As we walked, Joe would say, “This set was for the series …” and mention a TV show from the 60s or early 70s.  I would stop, look at a set and think to myself, “I can’t believe people have bought into this. The buildings are so phony.  There’s just a front to the building there.  It’s totally artificial!  There’s nothing behind the wall.”  And yet upon reflection, I realized that I too had bought into the TV image. This world of make-believe would appear on Wall Street 26 years later, but thanks to Joe I was prepared.

In the investment business, this make-believe world is known as Non-GAAP accounting.  GAAP is an acronym for Generally Accepted Accounting Principles.  Non-GAAP is not Generally Accepted Accounting Principles.   All companies must report earnings on a GAAP basis but Non-GAAP can be included as well.  It’s a slight-of-hand way to demonstrate a company’s theoretical growth rate.  I say theoretical because companies using this method exclude the total cost of employee compensation.  A company will charge an employee’s $10,000 a month paycheck against its income statement as a cost but exclude a $500,000 stock compensation package as a charge. Thus, the total cost of an employee’s compensation is not expensed through the company’s income statement.  Yet, share-based compensation is a real corporate cost.
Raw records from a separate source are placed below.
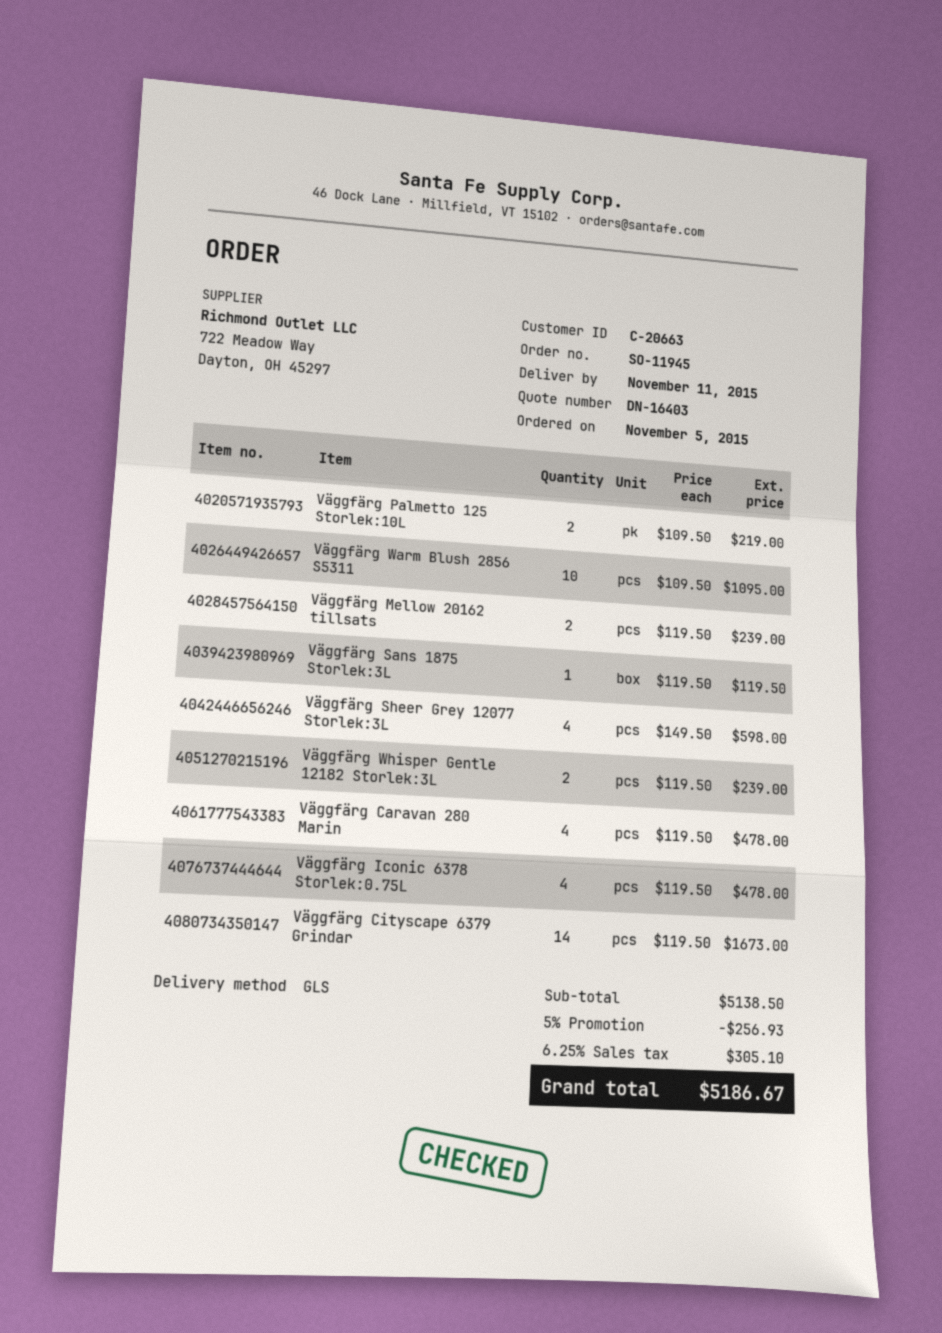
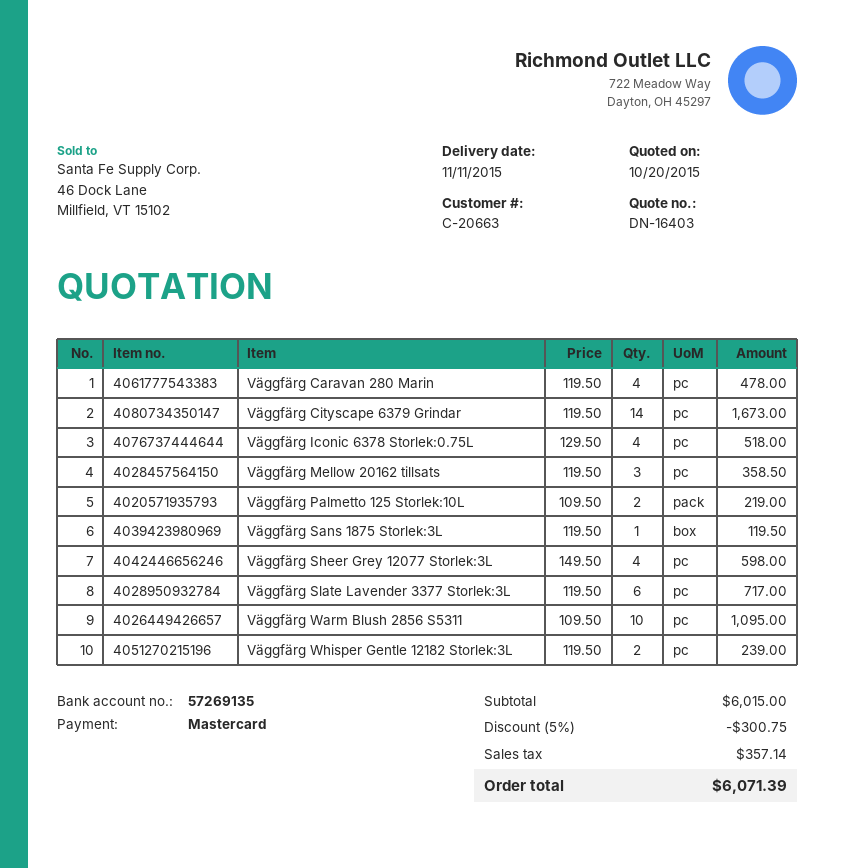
Väggfärg Mellow 20162 tillsats: 2 x 119.50 = 239.00 -> 3 x 119.50 = 358.50
Väggfärg Iconic 6378 Storlek:0.75L: 4 x 119.50 = 478.00 -> 4 x 129.50 = 518.00
Väggfärg Slate Lavender 3377 Storlek:3L: none -> 6 x 119.50 = 717.00
subtotal: 5138.50 -> 6015.00
discount: 5% = 256.93 -> 5% = 300.75
tax: 305.10 -> 357.14
total: 5186.67 -> 6071.39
It dilutes the value of existing stock holders.  Not including such compensation makes employees seem to work for less money than they do.  A corporation thus appears more profitable than it really is.  If a company buys the issued employee stock in the open market then there is no dilution to shareholders, but it is still spending stock holders’ money to maintain this profitability illusion.  Highly competitive businesses such as technology are often aggressive users of Non-GAAP accounting.   After all, who wouldn’t want to appear more profitable?  It’s what drives a stock higher.

In screen writing there is a term called a plot hole.  Usually, when we watch a movie or television show and the script has a plot hole we blissfully go right by it.  We miss it because we are not expecting it.  Example:   In the first episode of SEASON TWO, Tony Soprano, tells his sister that he has just put their mother’s house up for sale.  But the house had already been sold in SEASON ONE.  It’s not until you get on a movie set and look behind a “building” that you can fully understand what is reality or an illusion.